Before-and-after change records =>

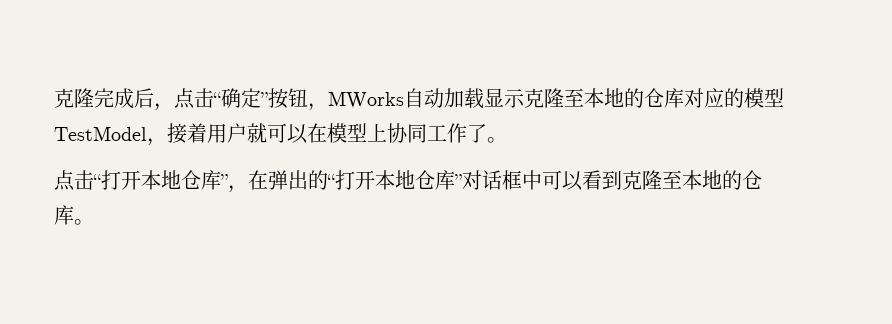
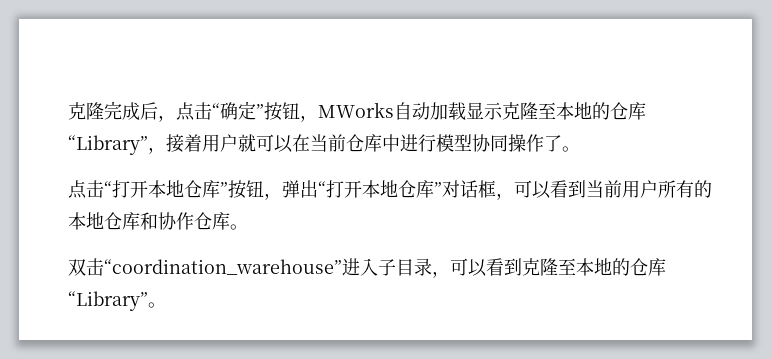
[684,88,784,108] [54,126,147,141] 对应的模型TestModel -> [68,135,148,155] “Library”
[327,123,447,143] 模型上协同工 -> [310,134,526,152] 当前仓库中进行模型协同操
[228,170,328,193] ，在弹出的 -> [228,180,318,200] 按钮，弹出
[522,170,542,190] 中 -> [496,180,712,200] [68,212,248,230] [68,258,450,278] ，可以看到当前用户所有的本地仓库和协作仓库。 // 双击“coordination_warehouse”进入子目录，
(74, 215) none -> [68,291,148,311] “Library”

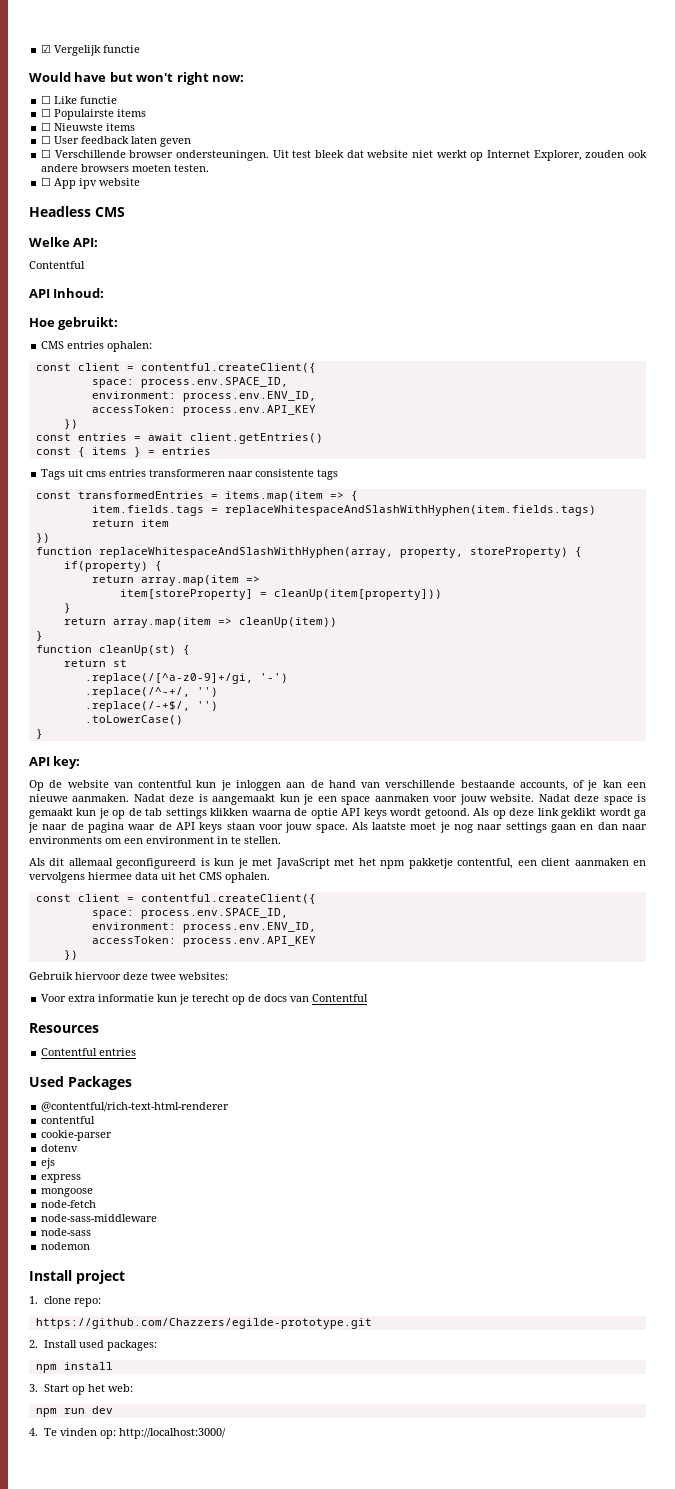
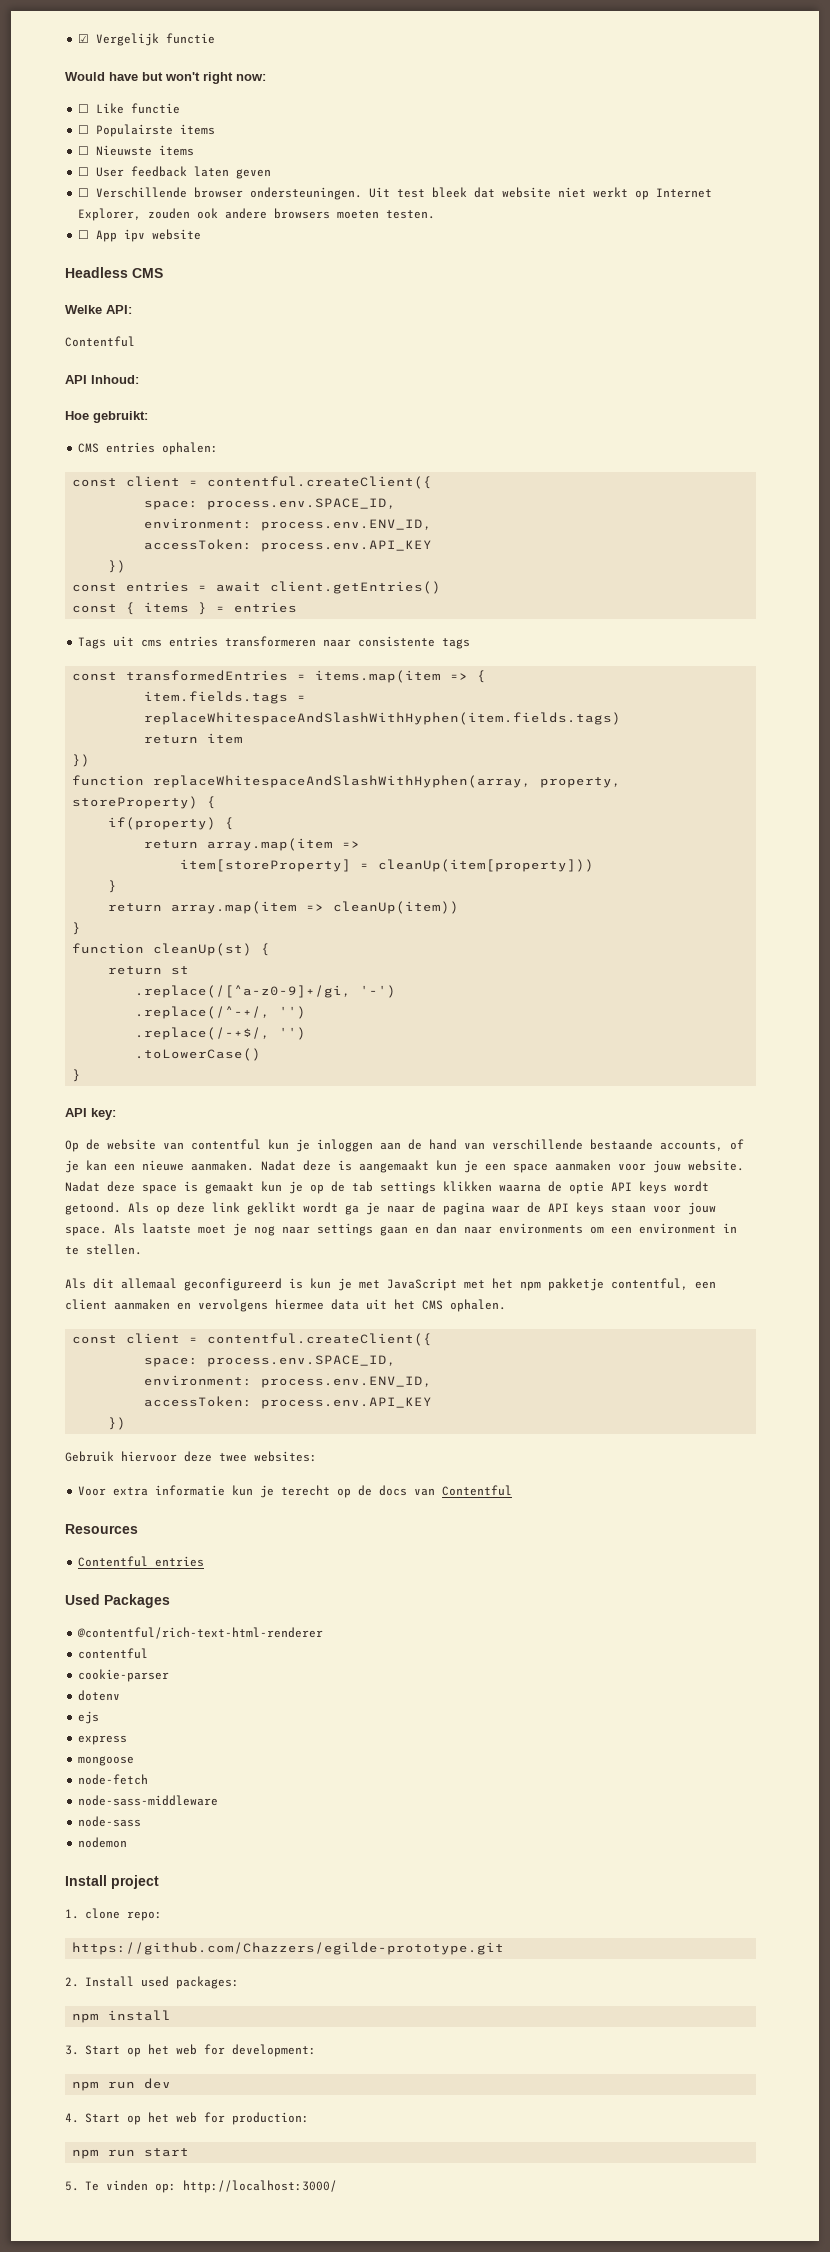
[107,1384,133,1392] web: -> [176,2044,316,2057] web for development:
(38, 1432) none -> [85,2112,309,2125] [72,2148,190,2159] [65,2181,79,2191] Start op het web for production: // npm run start // 5.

To do => Return all lines from the data above with "none" in them.

Solution to this task =>
(74, 215) none -> [68,291,148,311] “Library”
(38, 1432) none -> [85,2112,309,2125] [72,2148,190,2159] [65,2181,79,2191] Start op het web for production: // npm run start // 5.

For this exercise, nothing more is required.